PROMPT: Lines containing the word "none" are the ones to copy from the records below.

SUPPLIED ENTRIES:
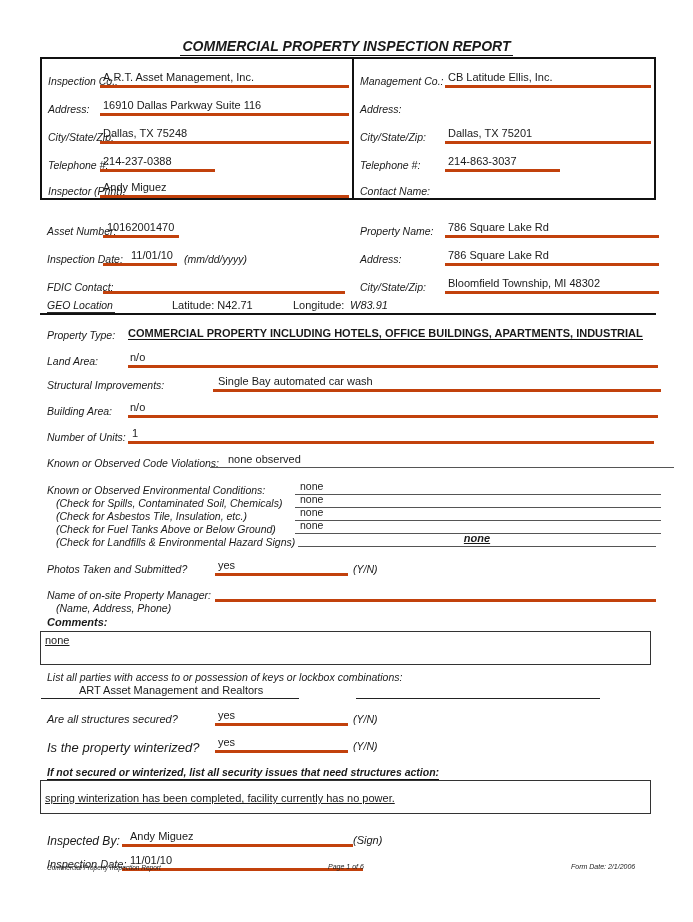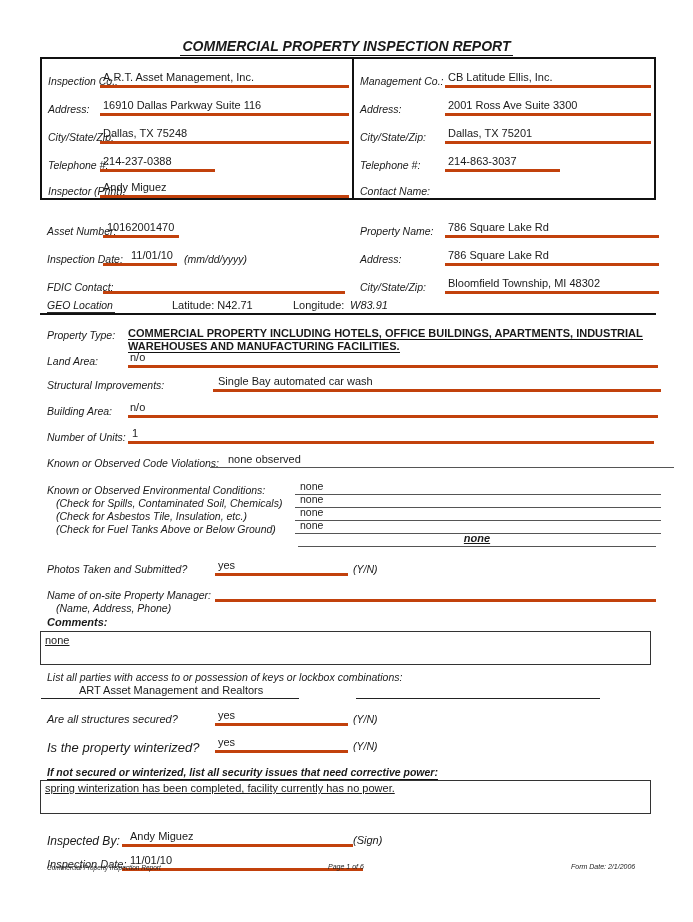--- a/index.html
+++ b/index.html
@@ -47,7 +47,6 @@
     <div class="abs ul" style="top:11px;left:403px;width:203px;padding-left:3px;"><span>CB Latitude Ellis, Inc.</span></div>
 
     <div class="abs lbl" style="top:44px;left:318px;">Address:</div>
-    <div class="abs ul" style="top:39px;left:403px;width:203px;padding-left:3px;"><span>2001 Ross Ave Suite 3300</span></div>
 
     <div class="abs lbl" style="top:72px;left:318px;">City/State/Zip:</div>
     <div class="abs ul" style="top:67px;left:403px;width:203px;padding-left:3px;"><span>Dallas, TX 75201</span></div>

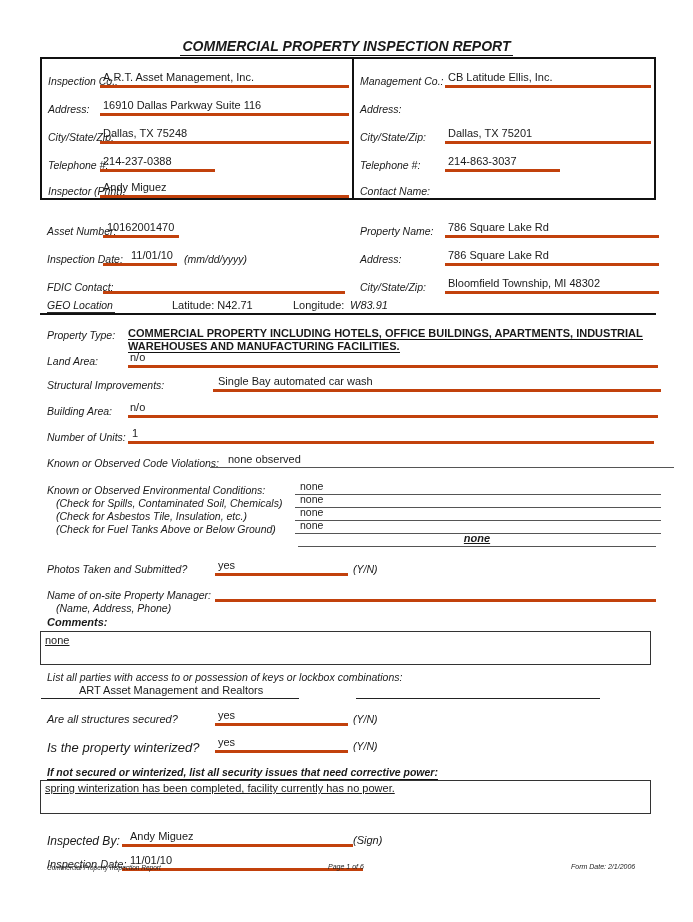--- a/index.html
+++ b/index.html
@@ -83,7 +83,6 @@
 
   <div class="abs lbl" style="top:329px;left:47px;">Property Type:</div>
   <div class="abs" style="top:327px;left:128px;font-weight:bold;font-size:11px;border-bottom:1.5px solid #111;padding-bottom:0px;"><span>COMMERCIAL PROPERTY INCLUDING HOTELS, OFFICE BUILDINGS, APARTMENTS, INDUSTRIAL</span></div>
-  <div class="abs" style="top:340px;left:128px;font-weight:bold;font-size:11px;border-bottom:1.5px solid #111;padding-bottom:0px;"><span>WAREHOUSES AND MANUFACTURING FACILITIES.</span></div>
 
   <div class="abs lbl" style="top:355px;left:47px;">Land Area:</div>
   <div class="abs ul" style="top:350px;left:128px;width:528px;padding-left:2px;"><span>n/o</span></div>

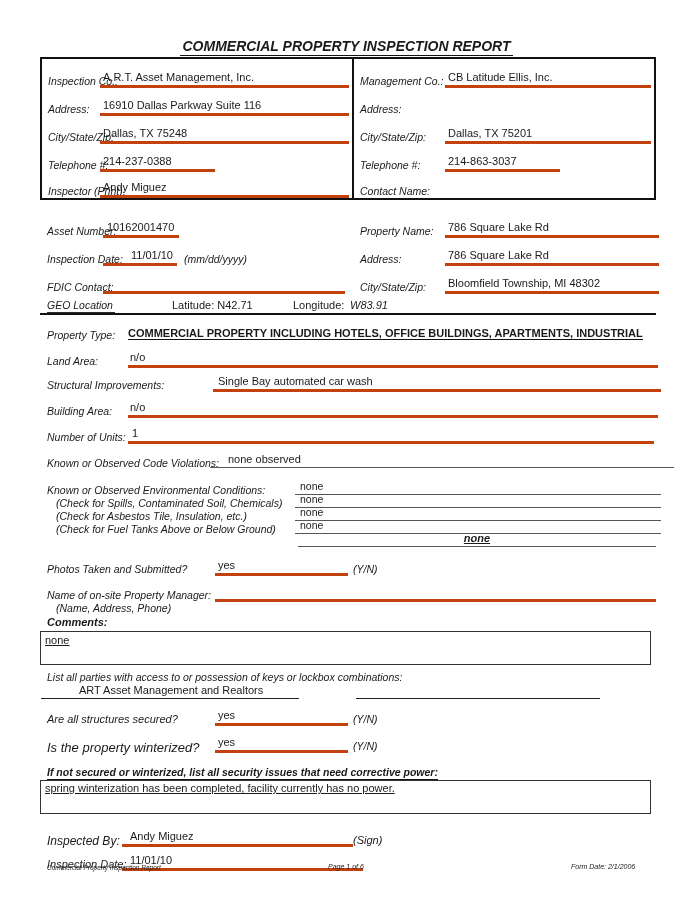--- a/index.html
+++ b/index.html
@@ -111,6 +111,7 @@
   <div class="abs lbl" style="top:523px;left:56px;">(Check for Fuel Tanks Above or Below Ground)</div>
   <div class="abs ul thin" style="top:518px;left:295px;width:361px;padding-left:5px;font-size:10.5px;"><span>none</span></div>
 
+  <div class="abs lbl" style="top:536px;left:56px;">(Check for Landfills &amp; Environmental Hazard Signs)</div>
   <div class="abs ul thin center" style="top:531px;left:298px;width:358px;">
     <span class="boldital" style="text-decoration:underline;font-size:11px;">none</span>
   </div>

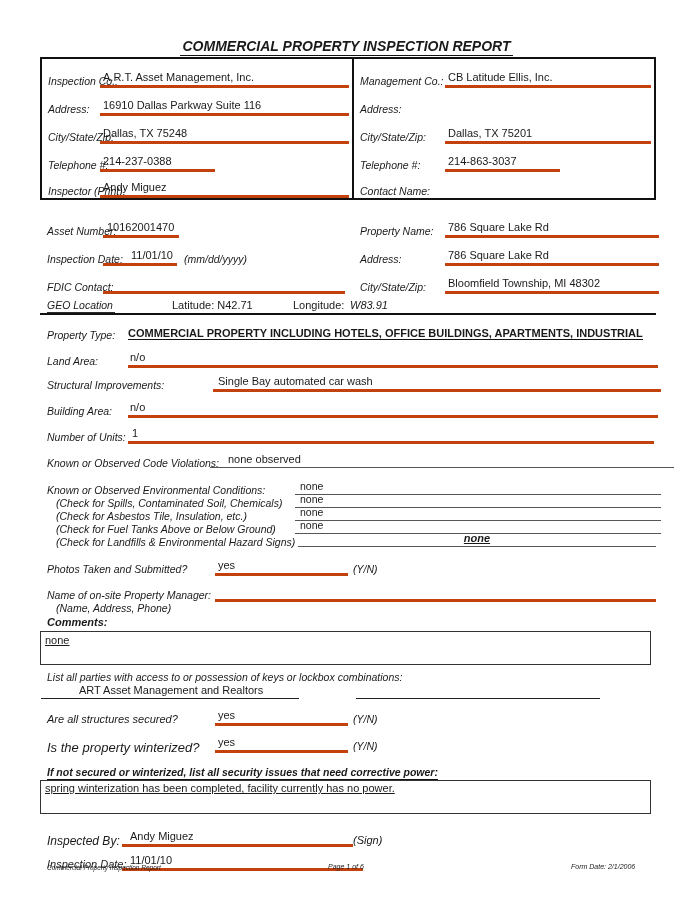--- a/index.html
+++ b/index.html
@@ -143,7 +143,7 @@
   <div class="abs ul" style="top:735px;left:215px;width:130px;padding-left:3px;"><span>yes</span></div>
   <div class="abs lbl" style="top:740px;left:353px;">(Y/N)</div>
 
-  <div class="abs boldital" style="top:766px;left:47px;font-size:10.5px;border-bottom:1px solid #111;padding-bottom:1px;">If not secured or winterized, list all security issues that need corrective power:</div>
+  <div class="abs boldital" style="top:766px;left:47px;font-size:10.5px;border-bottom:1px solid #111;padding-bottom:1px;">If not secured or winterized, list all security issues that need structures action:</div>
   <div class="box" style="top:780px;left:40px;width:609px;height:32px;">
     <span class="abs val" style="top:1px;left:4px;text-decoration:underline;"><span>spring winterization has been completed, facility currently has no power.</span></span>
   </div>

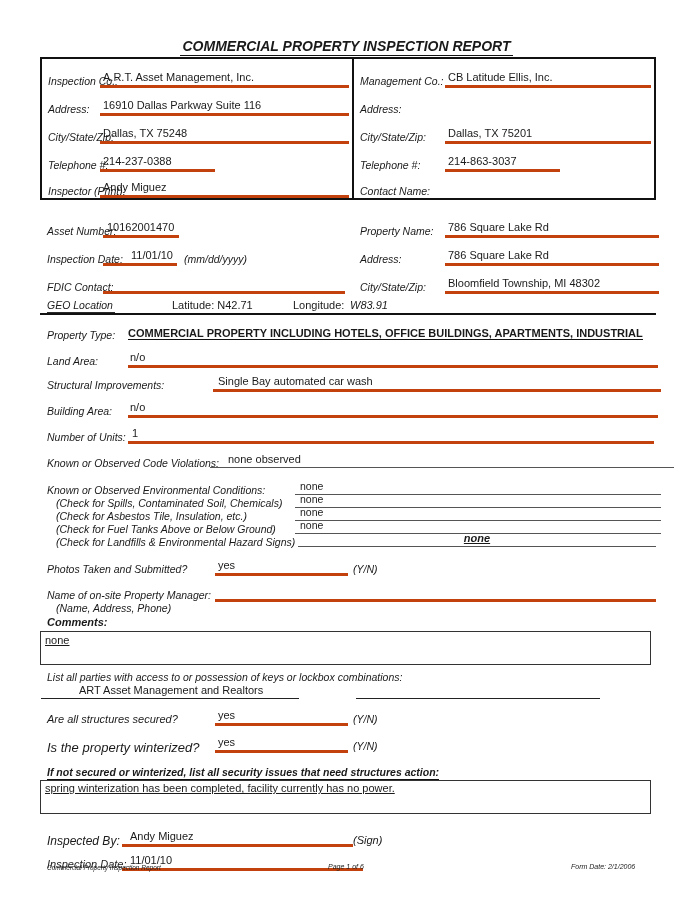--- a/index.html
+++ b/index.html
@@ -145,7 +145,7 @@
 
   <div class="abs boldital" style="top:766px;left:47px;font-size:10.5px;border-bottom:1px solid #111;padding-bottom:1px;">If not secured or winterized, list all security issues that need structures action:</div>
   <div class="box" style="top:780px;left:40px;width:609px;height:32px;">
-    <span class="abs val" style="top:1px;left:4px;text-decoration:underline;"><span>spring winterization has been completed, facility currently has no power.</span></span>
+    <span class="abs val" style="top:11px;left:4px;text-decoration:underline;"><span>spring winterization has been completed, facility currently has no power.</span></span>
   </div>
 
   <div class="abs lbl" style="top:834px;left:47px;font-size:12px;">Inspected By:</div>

FINISHED TASK:
   <div class="abs ul thin" style="top:518px;left:295px;width:361px;padding-left:5px;font-size:10.5px;"><span>none</span></div>
     <span class="boldital" style="text-decoration:underline;font-size:11px;">none</span>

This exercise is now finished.